I have ~5000 pods currently in this cluster

I had that issue. there’s also some pod auto resizer component

i think that was fighting with me

@Erik Osterman (Cloud Posse) you had the issue where you couldnt increase the mem limit?

also, i think daren is talking about exited pods

Yes
2019-01-19
2019-01-22

@Daren since youre using kube-state-metrics, are you unable to use k top
anymore

Honestly, Ive never used it, and it appears it does not work

# kubectl top pod
Error from server (NotFound): the server could not find the requested resource (get services http)

i see
2019-01-26

https://github.com/stakater/IngressMonitorController pretty cool add-on for k8s to automatically provision health checks in 3rd party apps, these folks make a lot great open source projects, worth checking out
A Kubernetes controller to watch ingresses and create liveness alerts for your apps/microservices in UptimeRobot, StatusCake, Pingdom, etc. – [✩Star] if you're using it! - stakater/IngressMoni…

Yes, stakater is cool

I’ve been following them too

I want to deploy https://github.com/stakater/Forecastle
Forecastle is a control panel which dynamically discovers and provides a launchpad to access applications deployed on Kubernetes – [✩Star] if you’re using it! - stakater/Forecastle


Same here, I’ve been working on a “getting started on kubernetes” blog and was looking for fun new projects to include

I’ve been trying new projects out on a Digital Ocean K8s cluster, it’s multi-master + 2 workers, 100gb storage, and a LB for $30 a month

that’s cool

not too shabby for development

@Igor Rodionov has been doing that too

It’s honestly a very nice experience, as you know, my setup at work is very smooth already

haha, that said, always want to make things smoother

I think the ease-of-use of GKE/digital ocean k8s is what we aspire to

while at the same time getting the IaC control

Yeah! It’s really nice to have the model to work off of

Especially for smaller teams that don’t need all the bells and whistles and ultimate control over every little thing

Agreed. My experience with GKE was so nice and smooth, very much so what I base a lot of our tools off of. Their cloud shell is very similar in function to Geodesic, as you’re probably aware

Yea, I saw that. I haven’t gone deep on it, but it validates the pattern.

Also, #geodesic is always positioned as a superset of other tools, which means the google cloudshell fits well inside

But you bring up a good point.

I think we can improve our messaging by comparing geodesic to the google cloud shell

yeah, at least as an introduction to the idea

@Max Moon @erik means I also use DO for my pet projects

Right! We should chat
2019-01-27

hi everyone, i am creating a deployment example of nginx on kubernetes using manifest file and I want add prometheus monitoring on it

do you have some github manifest t share?

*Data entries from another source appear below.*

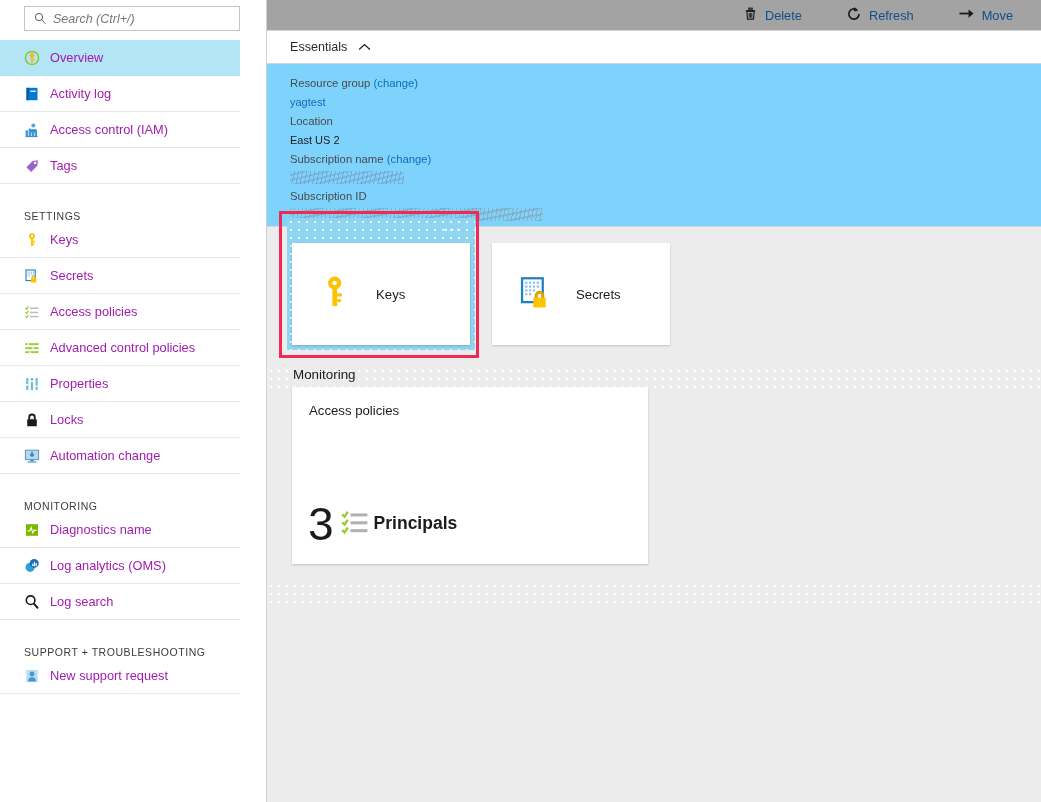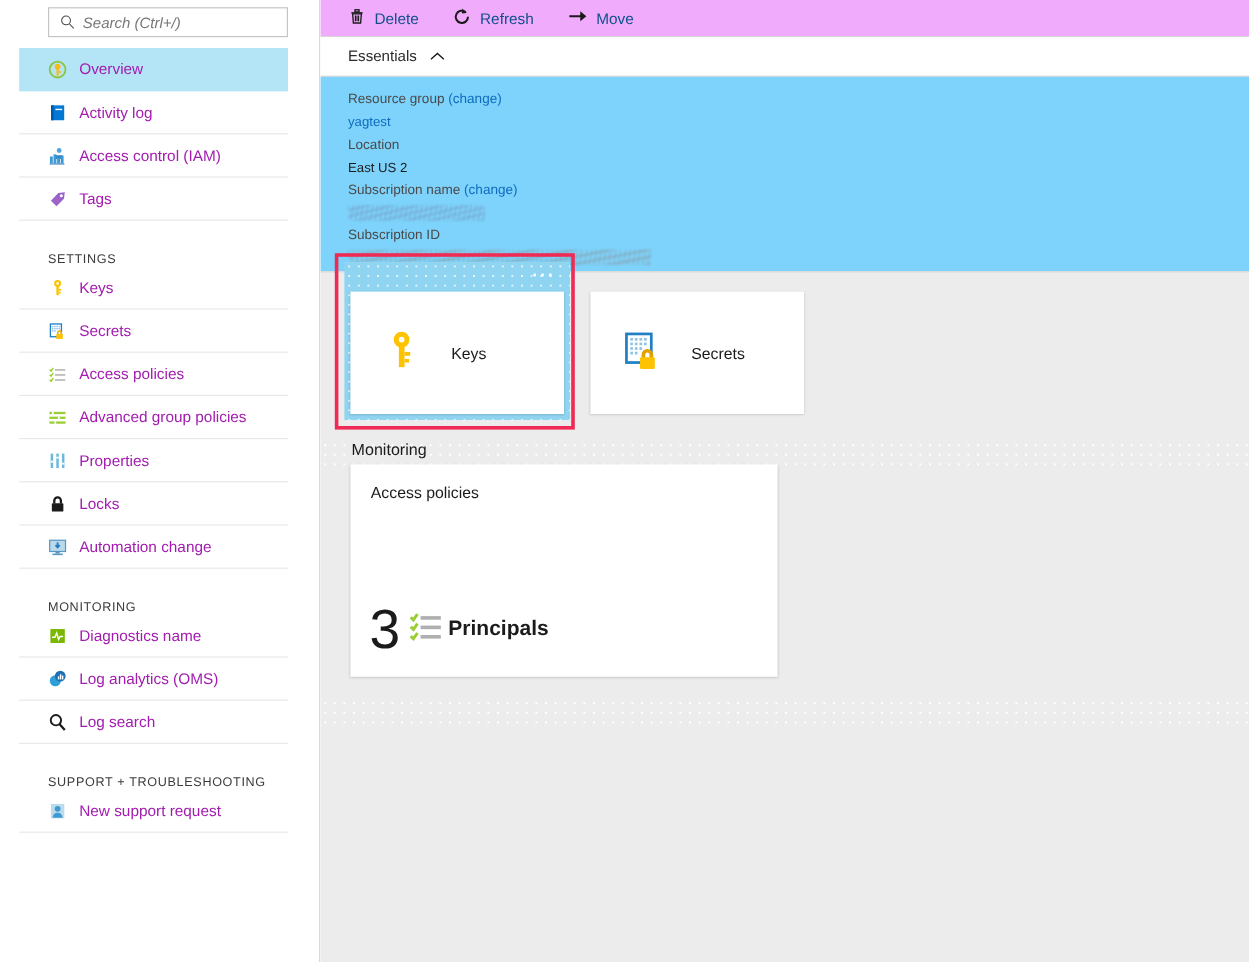--- a/index.html
+++ b/index.html
@@ -11,21 +11,20 @@
   }
   #app { position: relative; width: 1041px; height: 802px; display: flex; }
 
   
   #sidebar {
     width: 267px; height: 802px;
     background: #ffffff;
     border-right: 1px solid #d0d0d0;
     position: relative; flex: 0 0 267px;
     overflow: hidden;
-    padding-left: 16px;
   }
   .search-wrap { padding: 6px 26px 0 24px; }
   .search-box {
     height: 25px; border: 1px solid #c5c5c5; background: #fff;
     display: flex; align-items: center; padding: 0 6px;
   }
   .search-box .mag { flex: 0 0 18px; display: flex; align-items: center; justify-content: center; }
   .search-input {
     border: 0; outline: 0; flex: 1; font-size: 12.5px;
     font-style: italic; color: #6e6e6e;
@@ -48,21 +47,21 @@
   }
   .nav-item.selected { background: #b3e5f7; border-bottom-color: #b3e5f7; }
   .nav-item .ic { width: 26px; flex: 0 0 26px; display: flex; align-items: center; justify-content: flex-start; }
   .nav-item .lbl { font-size: 12.8px; color: #a21caf; white-space: nowrap; }
   .nav-gap { height: 9px; }
   .nav-sec-gap { height: 16px; }
 
   
   #main { flex: 1; height: 802px; position: relative; background: #ffffff; overflow: hidden; }
 
-  .toolbar { height: 30px; display: flex; align-items: center; padding-left: 23px; gap: 0; background:#f0abfc; }
+  .toolbar { height: 30px; display: flex; align-items: center; padding-left: 23px; gap: 16px; background:#a3a3a3;justify-content:flex-end; }
   .tb-btn {
     display: flex; align-items: center; gap: 7px;
     padding: 0 14px 0 0; margin-right: 14px; cursor: pointer; background: none; border: 0;
     font-family: "Liberation Sans", sans-serif;
   }
   .tb-btn .tlbl { font-size: 12.8px; color: #0f4f8b; }
 
   .toolbar-sep { height:1px; background:#d6d6d6; }
 
   .essentials-bar {
@@ -282,21 +281,21 @@
                 <rect x="1.2" y="7.2" width="13.4" height="1.9"></rect>
                 <rect x="1.2" y="11.2" width="13.4" height="1.9"></rect>
               </g>
               <g fill="#ffffff">
                 <rect x="3.3" y="3.2" width="1.5" height="1.9"></rect>
                 <rect x="8.3" y="7.2" width="1.5" height="1.9"></rect>
                 <rect x="5.3" y="11.2" width="1.5" height="1.9"></rect>
               </g>
             </svg>
           </span>
-          <span class="lbl">Advanced group policies</span>
+          <span class="lbl">Advanced control policies</span>
         </li>
         <li class="nav-item">
           <span class="ic">
             <svg width="16" height="16" viewBox="0 0 16 16">
               <g fill="#6fb8dd">
                 <rect x="2.2" y="2.0" width="2.1" height="12"></rect>
                 <rect x="6.9" y="2.0" width="2.1" height="12"></rect>
                 <rect x="11.6" y="2.0" width="2.1" height="12"></rect>
               </g>
               <g fill="#ffffff">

Are you using prometheus operator?

We use helmfile
+ prometheus operator to deploy monitoring for nginx-ingress here: https://github.com/cloudposse/helmfiles/blob/master/releases/nginx-ingress.yaml#L156
Comprehensive Distribution of Helmfiles. Works with helmfile.d
- cloudposse/helmfiles


@Erik Osterman (Cloud Posse) I see. I will analyse your code. I would like just to add monitoring on top a easy nginx deployment like https://raw.githubusercontent.com/kubernetes/website/master/content/en/examples/controllers/nginx-deployment.yaml

I suggest using helm for repeatable deployments rather than raw resources

(unless this is just a learning exercise)

We install the official nginx-ingress helm chart here: https://github.com/cloudposse/helmfiles/blob/master/releases/nginx-ingress.yaml
Comprehensive Distribution of Helmfiles. Works with helmfile.d
- cloudposse/helmfiles

(helmfile is a declarative way of deploying helm charts)

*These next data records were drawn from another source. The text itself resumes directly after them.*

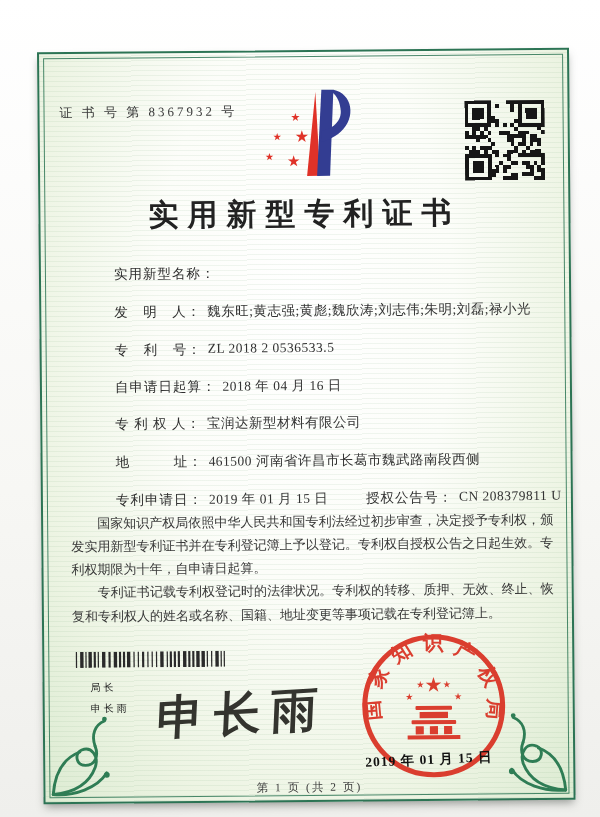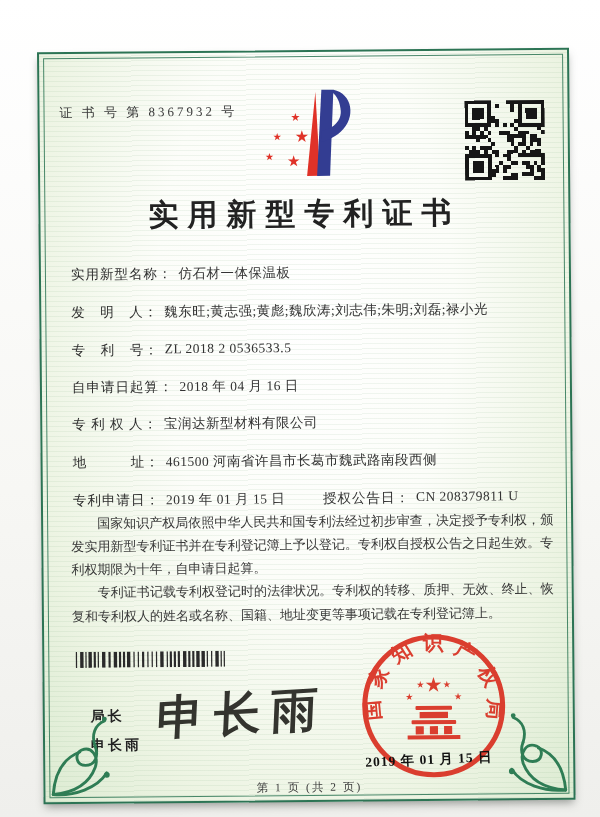--- a/index.html
+++ b/index.html
@@ -16,26 +16,26 @@
       radial-gradient(ellipse at 50% 34%, #ffffff 0%, #fcfdf9 40%, #edf4e3 75%, #dcebd2 100%);
     transform:rotate(-0.5deg);transform-origin:top center;
     box-shadow:0 5px 9px -2px rgba(70,75,70,.5);
   }
   .cert::after{content:"";position:absolute;inset:4px;border:1px solid #2c7454;opacity:.85;pointer-events:none;}
   .abs{position:absolute;}
   .cert-no{left:20px;top:50px;font-size:13px;letter-spacing:3px;color:#3a3a3a;}
   .title{left:0;top:142px;width:100%;text-align:center;font-size:30px;font-weight:700;
          letter-spacing:9px;color:#222;}
   .row{left:30px;display:flex;font-size:13.5px;white-space:nowrap;color:#333;}
-  .row .lab{white-space:pre;letter-spacing:1px;margin-right:6px;color:#2e2e2e;}
+  .row .lab{white-space:pre;letter-spacing:1px;margin-right:6px;color:#2e2e2e;margin-left:43px;}
   .row .val{letter-spacing:.5px;}
   .grant2{position:absolute;left:250px;top:0;display:flex;}
   .paras{left:28px;top:458px;width:482px;font-size:13px;line-height:1.78;color:#383838;text-align:justify;}
   .paras p{margin:0;text-indent:2em;}
-  .signer{left:46px;top:648px;font-size:14px;font-weight:700;letter-spacing:3px;line-height:2.1;color:#222;}
+  .signer{left:46px;top:623px;font-size:10px;font-weight:400;letter-spacing:3px;line-height:2.1;color:#222;}
   .signature{left:112px;top:630px;font-size:47px;font-weight:600;color:#24241f;
              transform:rotate(-3deg) skewX(-6deg);letter-spacing:10px;opacity:.92;}
   .seal{left:312px;top:578px;width:154px;height:154px;opacity:.92;}
   .seal-date{left:320px;top:700px;font-size:13.5px;letter-spacing:1px;color:#111;font-weight:600;
              transform:rotate(-2deg);z-index:5;}
   .footer{left:0;top:728px;width:100%;text-align:center;font-size:11.5px;letter-spacing:2px;color:#3c3c3c;}
   .logo{left:213px;top:32px;width:108px;height:98px;}
   .qr{left:425px;top:50px;width:80px;height:80px;}
   .barcode{left:30px;top:598px;width:154px;height:16px;}
   .flourish{width:96px;height:96px;}
@@ -281,21 +281,20 @@
       <rect x="13" y="20" width="1" height="1" fill="#161616"></rect>
       <rect x="18" y="20" width="1" height="1" fill="#161616"></rect>
       <rect x="19" y="20" width="1" height="1" fill="#161616"></rect>
       <rect x="20" y="20" width="1" height="1" fill="#161616"></rect>
     </svg>
 
   <div class="abs title">实用新型专利证书</div>
 
   <div class="abs row" style="top:212px">
     <span class="lab">实用新型名称：</span>
-    <span class="val">仿石材一体保温板</span>
   </div>
   <div class="abs row" style="top:250px">
     <span class="lab">发　明　人：</span>
     <span class="val">魏东旺;黄志强;黄彪;魏欣涛;刘志伟;朱明;刘磊;禄小光</span>
   </div>
   <div class="abs row" style="top:288px">
     <span class="lab">专　利　号：</span>
     <span class="val">ZL 2018 2 0536533.5</span>
   </div>
   <div class="abs row" style="top:325px">
@@ -308,21 +307,21 @@
   </div>
   <div class="abs row" style="top:400px">
     <span class="lab">地　　　址：</span>
     <span class="val">461500 河南省许昌市长葛市魏武路南段西侧</span>
   </div>
 
   <div class="abs row" style="top:438px">
     <span class="lab">专利申请日：</span>
     <span class="val">2019 年 01 月 15 日</span>
     <span class="grant2">
-      <span class="lab">授权公告日：</span>
+      <span class="lab">授权公告号：</span>
       <span class="val">CN 208379811 U</span>
     </span>
   </div>
 
   <div class="abs paras">
     <p>国家知识产权局依照中华人民共和国专利法经过初步审查，决定授予专利权，颁发实用新型专利证书并在专利登记簿上予以登记。专利权自授权公告之日起生效。专利权期限为十年，自申请日起算。</p>
     <p>专利证书记载专利权登记时的法律状况。专利权的转移、质押、无效、终止、恢复和专利权人的姓名或名称、国籍、地址变更等事项记载在专利登记簿上。</p>
   </div>
 
   <svg class="abs barcode" id="barcode-svg" viewBox="0 0 100 10" preserveAspectRatio="none">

@Erik Osterman (Cloud Posse) yes, I am using helm. I was just trying to arrange an example based on manifest
2019-01-28

if I want to ssh into my EKS worker node, the default username is ec2user right?


@btai sorry - @Andriy Knysh (Cloud Posse) is heads down today on another project for a deadline on friday

have you made some headway?

i figured out the ssh username, i just left my question in case someone else searches for it in the future

yep! that’s great.

We’re about to release our public slack archives (hopefully EOW)


i do have a suggestion for https://github.com/cloudposse/terraform-root-modules/blob/master/aws/eks/eks.tf
Example Terraform service catalog of “root module” invocations for provisioning reference architectures - cloudposse/terraform-root-modules

I would change those subnet_ids to be private subnets and add a bastion module


yea, that’s a good suggestion.


haha
2019-01-29

@Erik Osterman (Cloud Posse) i remember u mentioning an aws iam auth provider that we should use for kubernetes

which one was it? kube2iam?

kiam

(avoid kube2iam)

we have an example of deploying it in our helmfiles
distribution

@btai are you unblocked? what was the issue with worker nodes not able to access the cluster?

yes @Andriy Knysh (Cloud Posse) it was a stupid mistake, i had created the eks cluster security group but didn’t attach it to the cluster

@Erik Osterman (Cloud Posse) what was the reasoning to avoid kube2iam?

sec

thought we had a write up on it.

can’t find it

so kube2iam
has a very primitive model. every node runs an a daemon.

when a pod needs an IAM session, it queries the metadata api which is intercepted by iptables rules and routed to the kube2iam
daemon

that part is fine. that’s how kiam
works more or less.

the problem is if you run a lot of pods, kube2iam
will DoS AWS

AWS doesn’t like that and blocks you. so the pod gets rescheduled to another node (or re-re-scheduled) until starts

so we have this cascading problem, where one-by-one each node starts triggering rate limits

and then it doesn’t back off

so now we have 5000 pods request IAM credential in an an aggresive manner and basically the whole AWS account is hosed.


kiam
has a client / server model

you run the servers on the masters. they are the only ones that need IAM permissions.

the clients request a session from the servers. the servers cache those sessions.

this reduces the number of instances hitting the AWS IAM APIs

and results in (a) faster assumed rules (b) less risk of tripping rate limits


@Erik Osterman (Cloud Posse) awesome that makes sense. thanks for the detailed answer!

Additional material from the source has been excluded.